Klarifikasi berikutnya tentang bentuk ibadah online. Saya tidak menyarankan untuk sekadar menonton video di internet sendiri-sendiri. Ini tidak mengandung unsur “persekutuan” yang memang merupakan elemen penting dalam setiap ibadah. Sebaliknya, saya mendorong dilakukan ibadah keluarga atau di kelompok kecil. Jadi, tetap ada persekutuan, hanya saja jumlah yang hadir jauh lebih kecil. Satu poin lagi, saya juga tidak meniadakan ibadah tatap muka seluruhnya. Gereja harus tetap menyiapkan ibadah bagi jemaat yang akan datang. Saya yakin bahwa jumlah yang jadir akan sangat berkurang. Satu lagi, opsi harus menjadi yang terakhir. Jemaat sebisa mungkin disarankan untuk beribadah dengan keluarga atau di kelompok kecil.
Klarifikasi terakhir adalah tentang penghakiman terhadap pihak lain. Apapun pendapat seseorang tentang isu ini, semua pihak merasa berusaha untuk beriman dan setia pada Alkitab. Baik yang setuju ibadah online maupun tidak sama-sama beriman. Perbedaannya terletak pada pemaknaan dan penafsiran yang berbeda. Janganlah saling menghakimi dengan menganggap pihak lain kurang beriman atau kurang berhikmat. Dalam unggahan berikutnya saya akan menjelaskan beragam alasan untuk wacana ibadah online, sehingga kita dapat mengecek apakah penafsiran kita sudah tepat.
Bagi mereka yang menganggap ibadah online di tengah situasi seperti ini sebagai sesuatu yang tidak Alkitabiah, saya mengajak Anda untuk merenungkan alasan-alasan berikut dengan pikiran yang terbuka.
Pertama, perintah Alkitab untuk mengupayakan kesejahteraan kota di mana Allah menempatkan kita (Yer. 29:7). Pemerintah sudah mengimbau para rohaniwan untuk melakukan ibadah di rumah-rumah. Secara logis dan medis, imbauan ini baik. Secara legal juga tidak menabrak hak asasi karena kita masih bisa beribadah. Jika imbauan ini memang baik, mengapa kita enggan menaatinya? Bukankah kita wajib menaati pemerintah (Rm. 13:1-7)? Bukankah jika kita tahu apa yang baik tetapi tidak melakukannya kita justru berbuat dosa (Yak. 4:17)?
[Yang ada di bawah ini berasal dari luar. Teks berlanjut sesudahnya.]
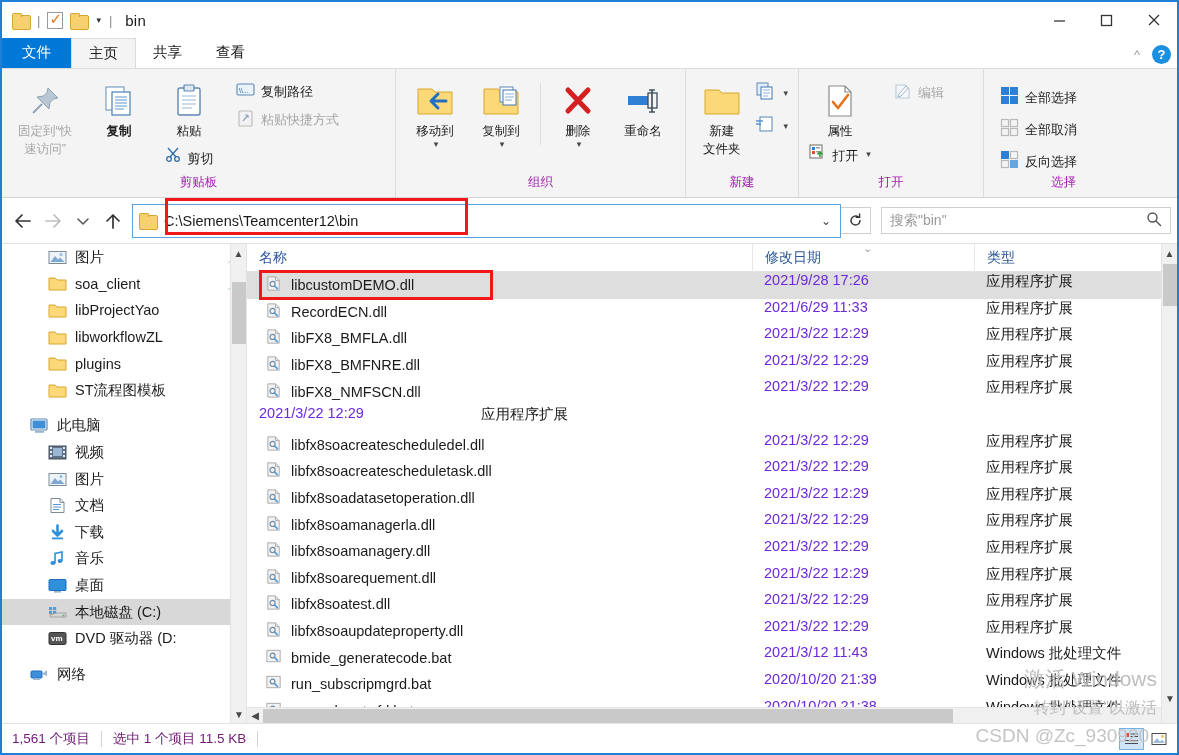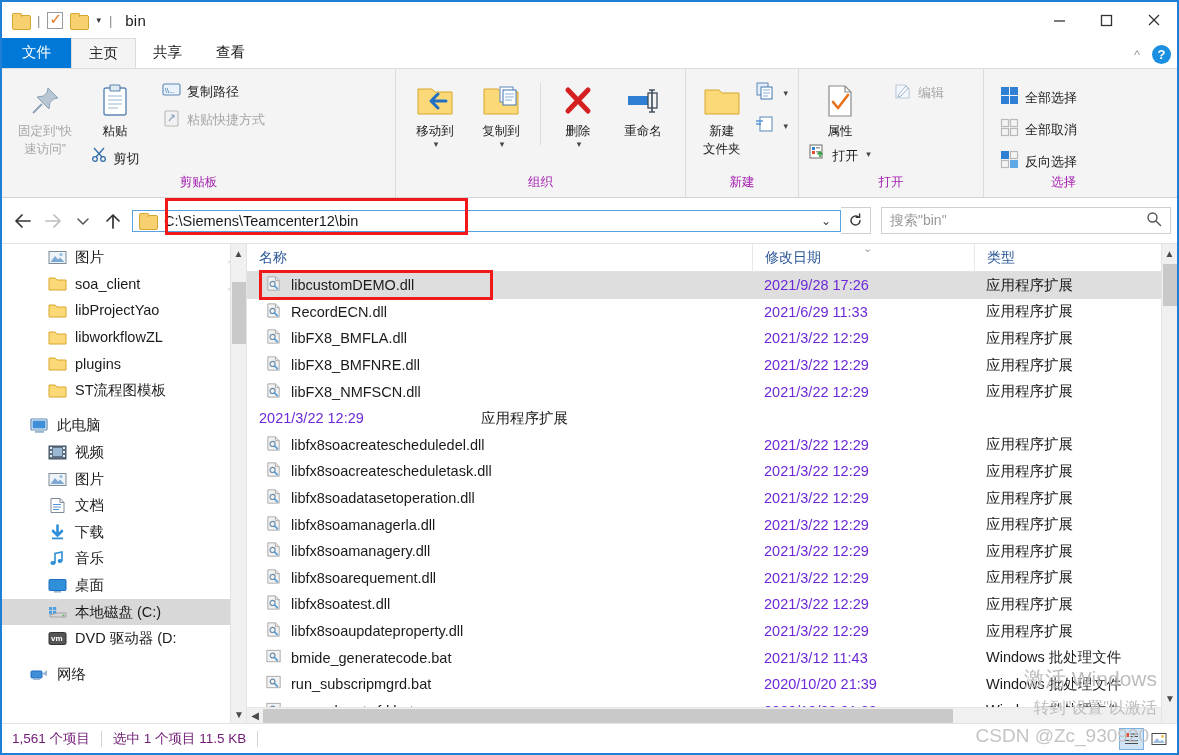--- a/index.html
+++ b/index.html
@@ -93,21 +93,21 @@
   .caret { font-size:9px; color:#444; margin-left:2px; }
 
   
   .addrbar {
     height: 46px; min-height:46px; background:#ffffff;
     display:flex; align-items:center; padding: 0 6px;
     border-bottom:1px solid #e2e2e2;
   }
   .navbtn { width:30px; height:30px; display:flex; align-items:center; justify-content:center; }
   .pathwrap {
-    flex:1; height:22px; display:flex; align-items:center;
+    flex:1; height:34px; display:flex; align-items:center;
     border:1px solid #5ba3e0; background:#fff; margin-left:4px;
   }
   .pathwrap .pfolder { margin: 0 7px 0 6px; }
   .path-text { font-size:14.5px; color:#1b1b1b; flex:1; }
   .path-chev { width:28px; text-align:center; color:#444; font-size:12px;}
   .refreshbtn {
     width:30px; height:27px; border:1px solid #cfcfcf; border-left:none; background:#fff;
     display:flex;align-items:center;justify-content:center;
   }
   .searchwrap {
@@ -146,21 +146,21 @@
     border-bottom:1px solid #e2e2e2; background:#fff; position:relative;
   }
   .col { font-size:14px; color:#2b5797; padding-left:12px; position:relative; height:28px; display:flex; align-items:center;}
   .col + .col { border-left:1px solid #e8e8e8; }
   .col.c-name { width:505px; }
   .col.c-date { width:222px; }
   .col.c-type { flex:1; }
   .sort-mark { position:absolute; left:110px; top:-2px; color:#9a9a9a; font-size:11px;}
 
   .rows { flex:1; overflow:hidden; position:relative; }
-  .frow { height:26.6px; display:flex; align-items:center; font-size:14.5px; color:#1b1b1b; }
+  .frow { height:26.6px; display:flex; font-size:14.5px; color:#1b1b1b; }
   .frow.sel { background:#dedede; }
   .f-name { width:505px; display:flex; align-items:center; padding-left:18px; white-space:nowrap; overflow:hidden;}
   .f-name .ficon { margin-right:8px; }
   .f-date { width:222px; padding-left:12px; color:#6d28d9; }
   .f-type { flex:1; padding-left:12px; color:#1b1b1b; white-space:nowrap; overflow:hidden;}
 
   .vscroll {
     position:absolute; right:0; top:0; width:16px; height:100%; background:#f0f0f0; border-left:1px solid #e4e4e4;
   }
   .hscroll {
@@ -247,20 +247,36 @@
           <div class="bigicon">
             <svg width="34" height="34" viewBox="0 0 34 34">
               <path d="M20 4 L30 14 L25.5 15 L22 18.5 L21 25 L9 13 L15.5 12 L19 8.5 Z" fill="#b9c6d4" stroke="#8fa2b5" stroke-width="1"></path>
               <line x1="14" y1="20" x2="5" y2="29" stroke="#8fa2b5" stroke-width="2"></line>
             </svg>
           </div>
           <div class="lbl">固定到“快</div>
           <div class="lbl">速访问”</div>
         </div>
 
+        <div class="bigbtn">
+          <div class="bigicon">
+            <svg width="34" height="34" viewBox="0 0 34 34">
+              <rect x="4" y="3" width="18" height="23" fill="#fff" stroke="#7a9ec4" stroke-width="1.2"></rect>
+              <rect x="10" y="8" width="18" height="23" fill="#fff" stroke="#4a7fb5" stroke-width="1.2"></rect>
+              <g stroke="#6b9fd4" stroke-width="1.1">
+                <line x1="13" y1="13" x2="25" y2="13"></line>
+                  <line x1="13" y1="16" x2="25" y2="16"></line>
+                <line x1="13" y1="19" x2="25" y2="19"></line>
+                  <line x1="13" y1="22" x2="25" y2="22"></line>
+                <line x1="13" y1="25" x2="22" y2="25"></line>
+              </g>
+            </svg>
+          </div>
+          <div class="lbl" style="font-weight:bold">复制</div>
+        </div>
 
         <div class="bigbtn" style="width:66px">
           <div class="bigicon">
             <svg width="30" height="34" viewBox="0 0 30 34">
               <rect x="4" y="4" width="22" height="27" rx="2" fill="#fff" stroke="#5d87b5" stroke-width="1.4"></rect>
               <rect x="10" y="1" width="10" height="6" rx="1" fill="#dfe7ef" stroke="#5d87b5" stroke-width="1.2"></rect>
               <g stroke="#9cb8d4" stroke-width="1">
                   <line x1="8" y1="12" x2="22" y2="12"></line>
                   <line x1="8" y1="16" x2="22" y2="16"></line>
                   <line x1="8" y1="20" x2="22" y2="20"></line>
Kedua, hakikat ibadah. Alkitab mengajarkan bahwa kehadiran Allah lebih penting daripada rumah Allah. Dalam doa penahbisan bait Allah Raja Salomo mengakui bahwa kehadiran Sang Pencipta langit dan bumi tidak mungkin bisa dibatasi dengan bangunan (1Raj. 8:27; bdk. Kis. 17:24-25). Itulah sebabnya Dia tidak segan-segan membiarkan bait-Nya dihancurkan oleh tentara Babel. Dia ingin mengajarkan bahwa yang terpenting bukanlah persembahan dan kurban, tetapi ketaatan kepada firman Tuhan (1Sam. 15:22). Jika kita meyakini bahwa kehadiran Allah lebih esensial daripada rumah Allah, maka seharusnya persekutuan di antara dua atau tiga orang seharusnya sudah cukup disebut ibadah (Mat. 18:20). Jika kita meyakini bahwa persekutuan rohani tidak dibatasi oleh lokasi (1Kor. 5:3-5), bukankah seharusnya ibadah keluarga atau kelompok kecil (baik dipimpin langsung atau melalui streaming) sudah memadai untuk disebut persekutuan seluruh gereja lokal?
Ketiga, hakikat gereja. Perubahan bentuk ibadah seperti yang sudah disinggung di unggahan sebelumnya sama sekali tidak melanggar prinsip teologis dalam Alkitab tentang gereja. Gereja adalah orang, bukan bangunan (1Kor. 1:2). Persekutuan, bukan sekadar perkumpulan. Tidak dibatasi oleh besarnya jumlah kehadiran. Jika benar demikian, bukankah persekutuan antar orang percaya dalam skala kecil (antar anggota keluarga atau antar kelompok kecil) juga layak disebut sebagai gereja yang bersekutu?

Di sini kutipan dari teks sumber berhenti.